As long as the answer is "Yes", the lenses or mirrors will produce an image that is totally sharp. If the answer were "No", a point-like source of light would always look like a fuzzy disk.

The lenses and mirrors and telescopes may be optimized at least for a whole "two-dimensional locus" where the light source may be located to produce sharp images. The shape of the lenses may be constructed so that this condition is satisfied exactly: a real condition (the light ray gets to the right point) has to be satisfied for each distance $y$ from the axis - but one has at least one variable, $x(y)$ (the thickness of the lens), to adjust for each $y$, too. In the first subleading approximation, the shape is always the same: as a function of the vertical coordinate $y$, the thickness of the glass in the horizontal direction goes like $A+By^2$. That approximates a circle, parabola, hyperbola, or anything else, up to errors of order $O(y^4)$.

If you want to totally neglect those terms, it's like neglecting $O(\theta^4)$ terms, quartic in the angle. In this approximation, the angle between the light ray and the horizontal line that is needed for convergence is small and linearly depends on $y$. The linear dependence of the angles on $y$ - how much the direction of the light ray is changed when switching from the air to the glass or back - is equivalent to the quadratic shape of the mirror sketched above (the angle change is a derivative of the shape because this derivative determines the slope of the glass at a given point). This explains why it's not a "miraculous conspiracy": the change of the angle is a linear function of $y$ so the shape of the glass must be a quadratic function of $y$.

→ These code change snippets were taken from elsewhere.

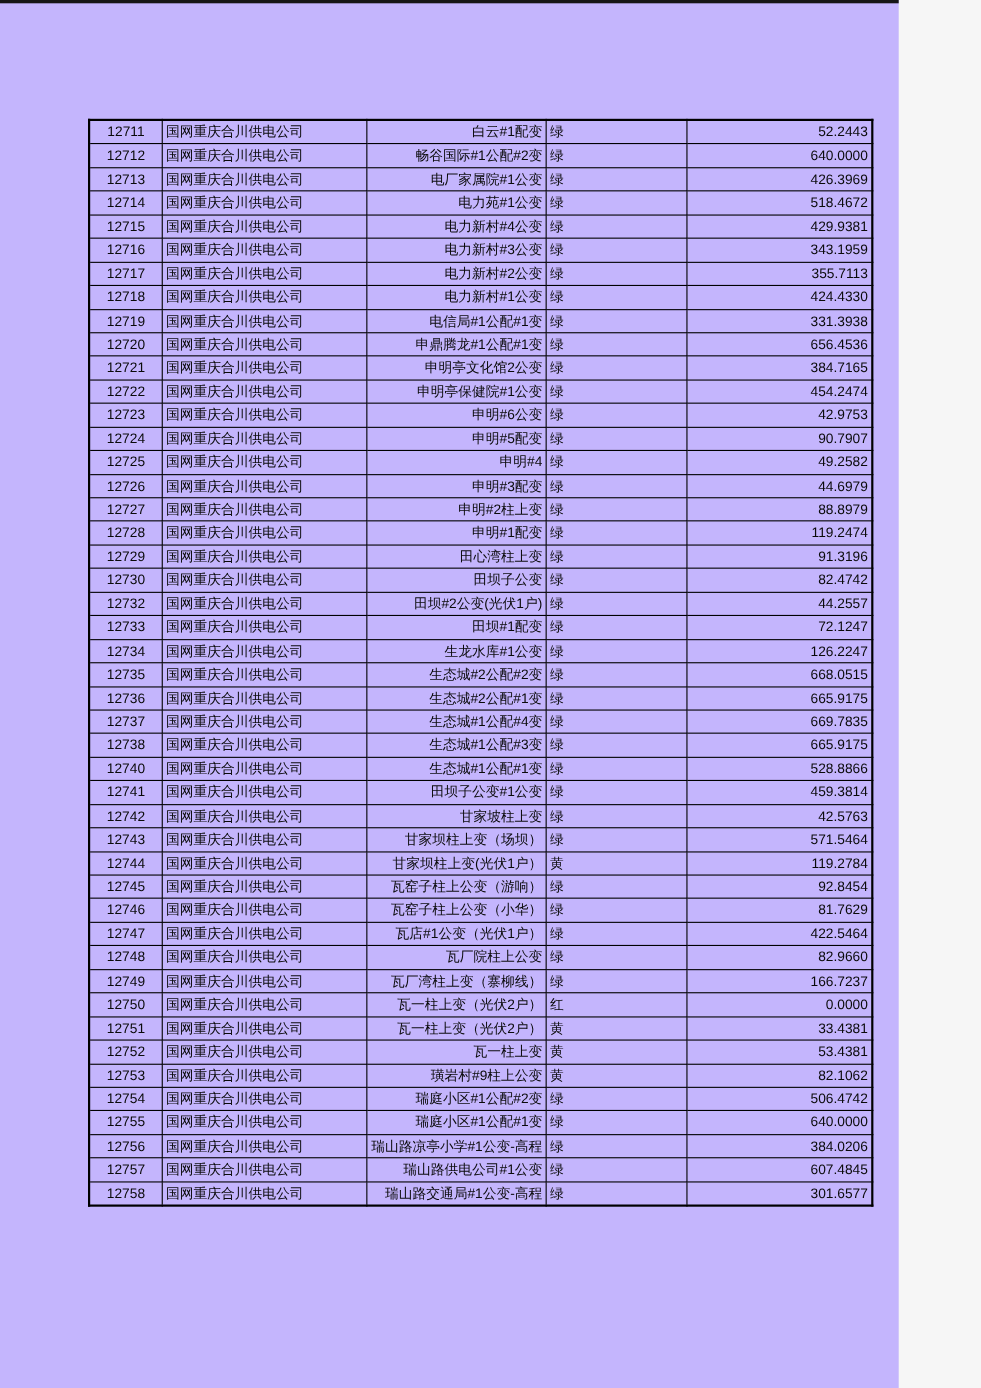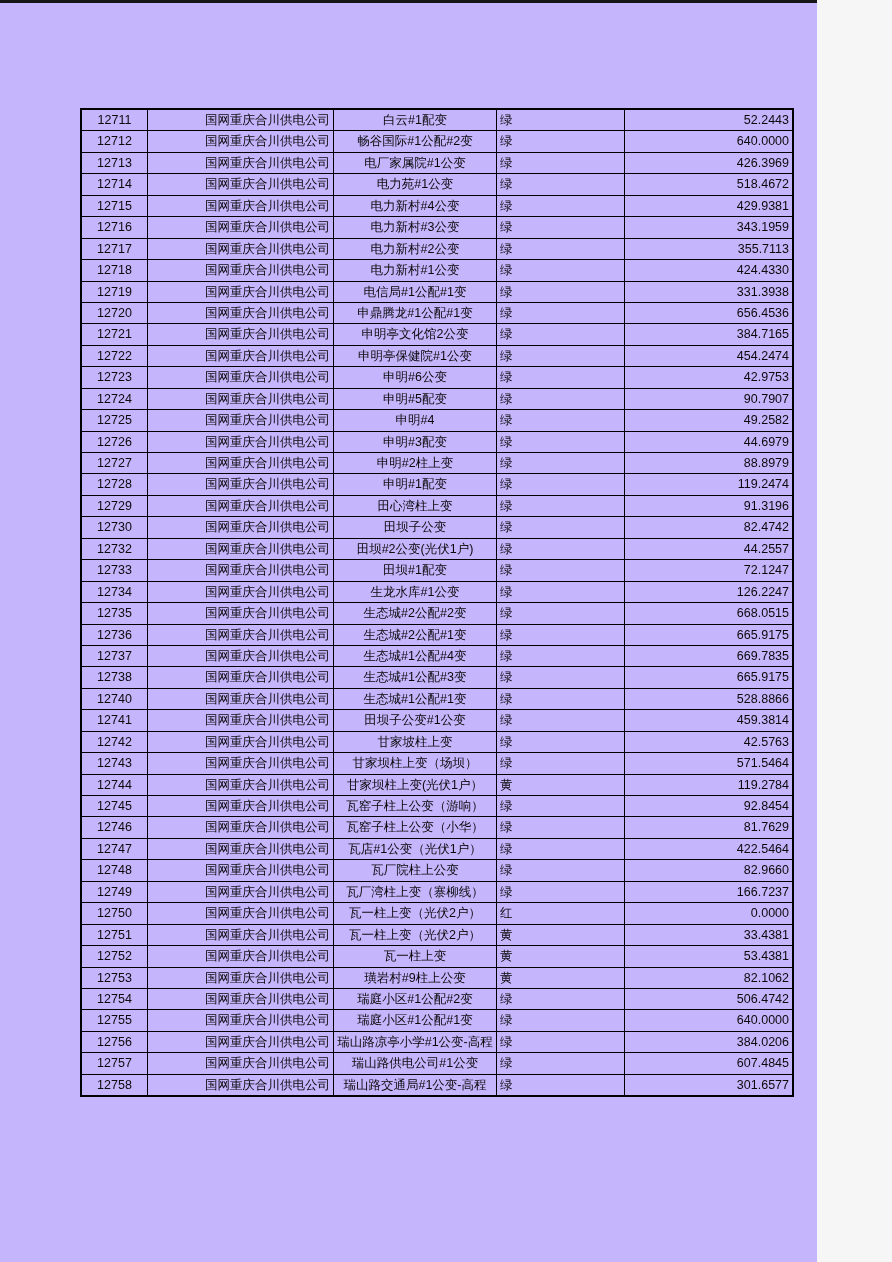--- a/index.html
+++ b/index.html
@@ -37,22 +37,22 @@
     height: 20.44px;
     font-size: 12.5px;
     line-height: 20.44px;
     color: #0a0a0a;
     padding: 0 3px;
     overflow: hidden;
     white-space: nowrap;
     vertical-align: middle;
   }
   td.col-id     { width: 59px;  text-align: center; }
-  td.col-company{ width: 179px; text-align: right; }
-  td.col-name   { width: 156px; text-align: center; }
+  td.col-company{ width: 179px; text-align: left; }
+  td.col-name   { width: 156px; text-align: right; }
   td.col-status { width: 121px; text-align: left; }
   td.col-value  { width: 161px; text-align: right; }
 </style>
 </head>
 <body>
 
 <div id="page">
   <div id="top-line"></div>
   <table id="records-table">
     <tbody>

In reality, where the $O(\theta^4)$ terms in the shape can't be neglected, the light sources may be away from the plane where the convergence was guaranteed, and in that case, the answer will be "No" and the image will inevitably be fuzzy. However, it's important to note that e.g. telescopes that observe stars "at infinity" may always be adjusted so that all the images are sharp.

Because the shape of the lens actually has two functions, $x_{left}(y)$ and $x_{right}(y)$ to be adjusted, one may actually guarantee that the condition "light rays converge" is exactly satisfied in a whole region of 3D space, at least in some situations.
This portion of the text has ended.